• Problem to work on
Since the pictures are not wanted, reproduce only the rest of the records, exactly as given.

Dataset excerpts START

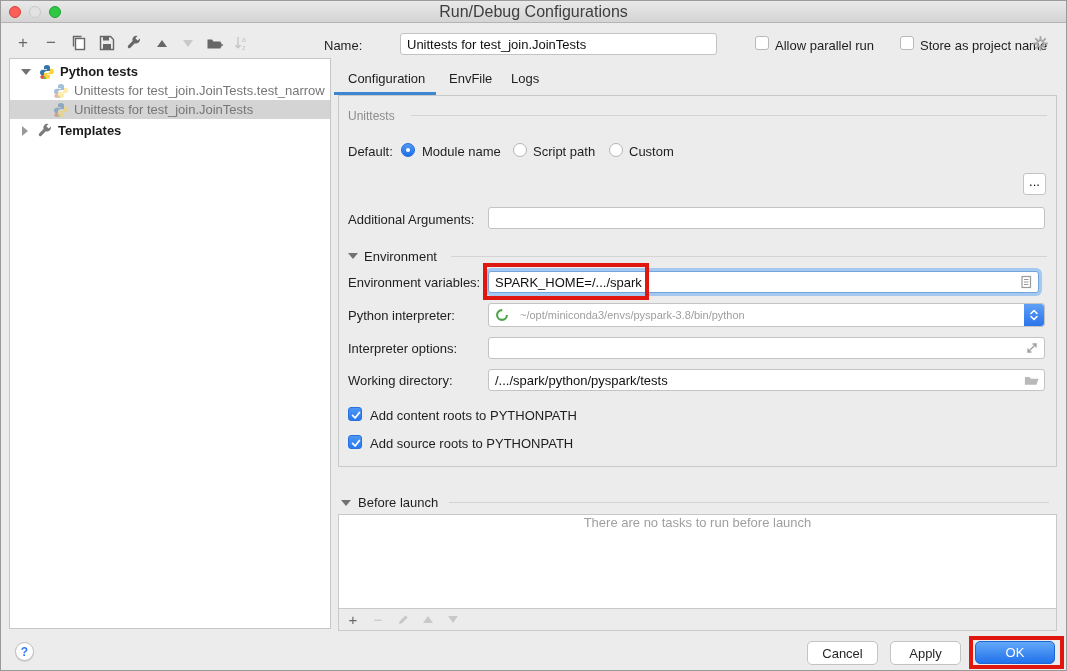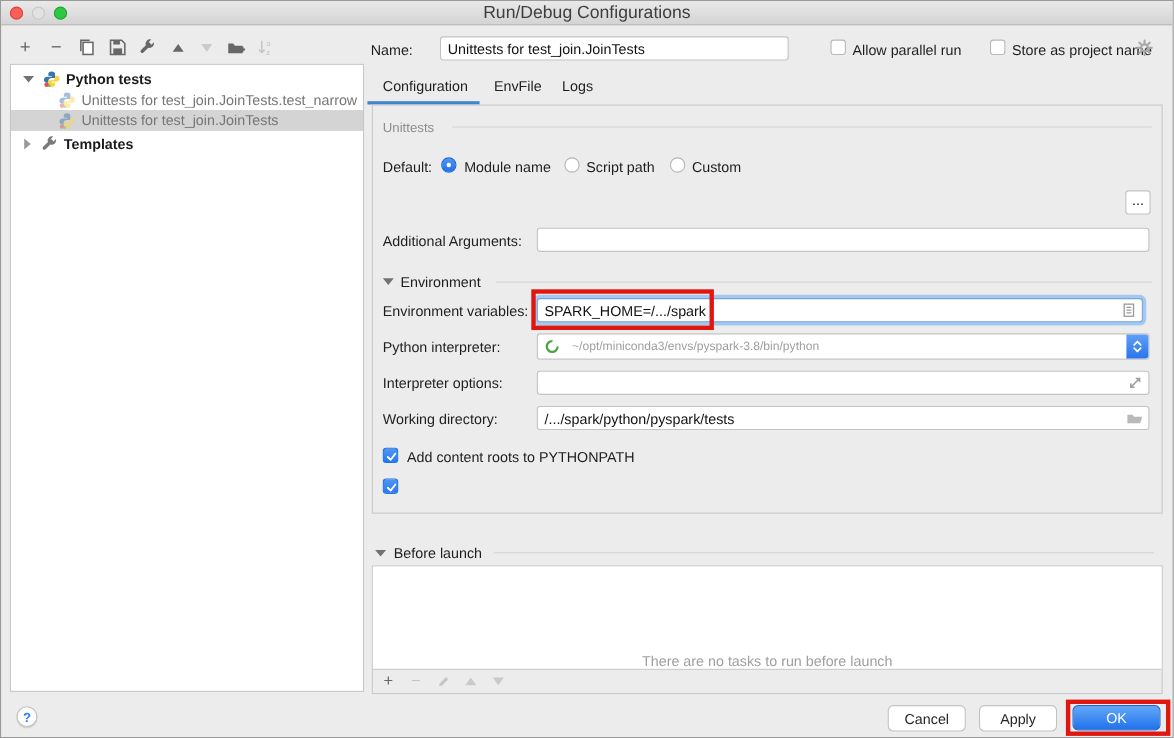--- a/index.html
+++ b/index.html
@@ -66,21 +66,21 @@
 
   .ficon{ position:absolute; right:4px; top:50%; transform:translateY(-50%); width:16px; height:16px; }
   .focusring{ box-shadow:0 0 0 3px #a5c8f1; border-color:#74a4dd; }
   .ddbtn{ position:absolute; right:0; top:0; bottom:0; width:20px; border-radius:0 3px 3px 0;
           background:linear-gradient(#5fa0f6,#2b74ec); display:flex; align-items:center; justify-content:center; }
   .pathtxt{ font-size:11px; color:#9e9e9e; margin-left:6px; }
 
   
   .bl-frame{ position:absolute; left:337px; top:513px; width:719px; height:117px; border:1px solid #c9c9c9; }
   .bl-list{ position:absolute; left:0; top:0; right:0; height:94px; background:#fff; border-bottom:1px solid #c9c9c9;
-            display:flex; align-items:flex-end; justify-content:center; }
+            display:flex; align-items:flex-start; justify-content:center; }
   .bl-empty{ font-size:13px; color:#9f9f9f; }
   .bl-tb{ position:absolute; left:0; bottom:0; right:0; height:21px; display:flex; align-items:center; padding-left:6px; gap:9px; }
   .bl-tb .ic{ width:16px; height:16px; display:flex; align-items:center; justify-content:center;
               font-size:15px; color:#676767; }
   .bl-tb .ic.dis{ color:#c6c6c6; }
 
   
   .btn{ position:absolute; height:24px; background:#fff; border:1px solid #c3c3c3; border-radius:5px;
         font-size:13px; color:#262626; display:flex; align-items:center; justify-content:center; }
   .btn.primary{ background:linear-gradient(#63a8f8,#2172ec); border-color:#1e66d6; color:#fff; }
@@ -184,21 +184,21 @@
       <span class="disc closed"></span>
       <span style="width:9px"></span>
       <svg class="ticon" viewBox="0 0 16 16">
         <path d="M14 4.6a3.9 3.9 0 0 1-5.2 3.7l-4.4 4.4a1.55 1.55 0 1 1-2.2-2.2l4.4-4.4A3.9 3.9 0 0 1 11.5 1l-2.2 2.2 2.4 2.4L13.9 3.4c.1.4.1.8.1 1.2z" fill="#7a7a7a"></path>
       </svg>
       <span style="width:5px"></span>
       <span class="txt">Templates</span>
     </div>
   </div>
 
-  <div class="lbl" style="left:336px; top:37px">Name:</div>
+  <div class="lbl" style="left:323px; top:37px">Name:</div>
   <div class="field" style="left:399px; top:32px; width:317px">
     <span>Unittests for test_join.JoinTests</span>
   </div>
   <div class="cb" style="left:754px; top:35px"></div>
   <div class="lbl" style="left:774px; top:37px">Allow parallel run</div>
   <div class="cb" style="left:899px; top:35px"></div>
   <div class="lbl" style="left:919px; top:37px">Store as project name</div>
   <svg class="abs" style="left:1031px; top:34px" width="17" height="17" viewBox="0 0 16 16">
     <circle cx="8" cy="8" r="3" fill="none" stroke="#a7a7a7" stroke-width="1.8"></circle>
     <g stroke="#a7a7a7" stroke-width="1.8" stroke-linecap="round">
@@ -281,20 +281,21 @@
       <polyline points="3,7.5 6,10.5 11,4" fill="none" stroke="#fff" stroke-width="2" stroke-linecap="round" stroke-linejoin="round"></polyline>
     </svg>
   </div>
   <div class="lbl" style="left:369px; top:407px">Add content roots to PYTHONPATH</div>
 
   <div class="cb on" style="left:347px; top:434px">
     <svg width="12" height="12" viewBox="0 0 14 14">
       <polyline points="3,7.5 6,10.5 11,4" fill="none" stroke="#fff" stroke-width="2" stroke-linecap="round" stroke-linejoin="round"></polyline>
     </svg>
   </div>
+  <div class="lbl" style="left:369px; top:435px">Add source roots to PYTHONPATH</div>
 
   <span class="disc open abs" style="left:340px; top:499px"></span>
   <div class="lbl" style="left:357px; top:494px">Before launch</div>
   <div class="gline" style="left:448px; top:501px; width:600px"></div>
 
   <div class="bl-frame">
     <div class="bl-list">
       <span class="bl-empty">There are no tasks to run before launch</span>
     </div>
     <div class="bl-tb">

Dataset excerpts END

• Solved problem
--- a/index.html
+++ b/index.html
@@ -66,21 +66,21 @@
 
   .ficon{ position:absolute; right:4px; top:50%; transform:translateY(-50%); width:16px; height:16px; }
   .focusring{ box-shadow:0 0 0 3px #a5c8f1; border-color:#74a4dd; }
   .ddbtn{ position:absolute; right:0; top:0; bottom:0; width:20px; border-radius:0 3px 3px 0;
           background:linear-gradient(#5fa0f6,#2b74ec); display:flex; align-items:center; justify-content:center; }
   .pathtxt{ font-size:11px; color:#9e9e9e; margin-left:6px; }
 
   
   .bl-frame{ position:absolute; left:337px; top:513px; width:719px; height:117px; border:1px solid #c9c9c9; }
   .bl-list{ position:absolute; left:0; top:0; right:0; height:94px; background:#fff; border-bottom:1px solid #c9c9c9;
-            display:flex; align-items:flex-end; justify-content:center; }
+            display:flex; align-items:flex-start; justify-content:center; }
   .bl-empty{ font-size:13px; color:#9f9f9f; }
   .bl-tb{ position:absolute; left:0; bottom:0; right:0; height:21px; display:flex; align-items:center; padding-left:6px; gap:9px; }
   .bl-tb .ic{ width:16px; height:16px; display:flex; align-items:center; justify-content:center;
               font-size:15px; color:#676767; }
   .bl-tb .ic.dis{ color:#c6c6c6; }
 
   
   .btn{ position:absolute; height:24px; background:#fff; border:1px solid #c3c3c3; border-radius:5px;
         font-size:13px; color:#262626; display:flex; align-items:center; justify-content:center; }
   .btn.primary{ background:linear-gradient(#63a8f8,#2172ec); border-color:#1e66d6; color:#fff; }
@@ -184,21 +184,21 @@
       <span class="disc closed"></span>
       <span style="width:9px"></span>
       <svg class="ticon" viewBox="0 0 16 16">
         <path d="M14 4.6a3.9 3.9 0 0 1-5.2 3.7l-4.4 4.4a1.55 1.55 0 1 1-2.2-2.2l4.4-4.4A3.9 3.9 0 0 1 11.5 1l-2.2 2.2 2.4 2.4L13.9 3.4c.1.4.1.8.1 1.2z" fill="#7a7a7a"></path>
       </svg>
       <span style="width:5px"></span>
       <span class="txt">Templates</span>
     </div>
   </div>
 
-  <div class="lbl" style="left:336px; top:37px">Name:</div>
+  <div class="lbl" style="left:323px; top:37px">Name:</div>
   <div class="field" style="left:399px; top:32px; width:317px">
     <span>Unittests for test_join.JoinTests</span>
   </div>
   <div class="cb" style="left:754px; top:35px"></div>
   <div class="lbl" style="left:774px; top:37px">Allow parallel run</div>
   <div class="cb" style="left:899px; top:35px"></div>
   <div class="lbl" style="left:919px; top:37px">Store as project name</div>
   <svg class="abs" style="left:1031px; top:34px" width="17" height="17" viewBox="0 0 16 16">
     <circle cx="8" cy="8" r="3" fill="none" stroke="#a7a7a7" stroke-width="1.8"></circle>
     <g stroke="#a7a7a7" stroke-width="1.8" stroke-linecap="round">
@@ -281,20 +281,21 @@
       <polyline points="3,7.5 6,10.5 11,4" fill="none" stroke="#fff" stroke-width="2" stroke-linecap="round" stroke-linejoin="round"></polyline>
     </svg>
   </div>
   <div class="lbl" style="left:369px; top:407px">Add content roots to PYTHONPATH</div>
 
   <div class="cb on" style="left:347px; top:434px">
     <svg width="12" height="12" viewBox="0 0 14 14">
       <polyline points="3,7.5 6,10.5 11,4" fill="none" stroke="#fff" stroke-width="2" stroke-linecap="round" stroke-linejoin="round"></polyline>
     </svg>
   </div>
+  <div class="lbl" style="left:369px; top:435px">Add source roots to PYTHONPATH</div>
 
   <span class="disc open abs" style="left:340px; top:499px"></span>
   <div class="lbl" style="left:357px; top:494px">Before launch</div>
   <div class="gline" style="left:448px; top:501px; width:600px"></div>
 
   <div class="bl-frame">
     <div class="bl-list">
       <span class="bl-empty">There are no tasks to run before launch</span>
     </div>
     <div class="bl-tb">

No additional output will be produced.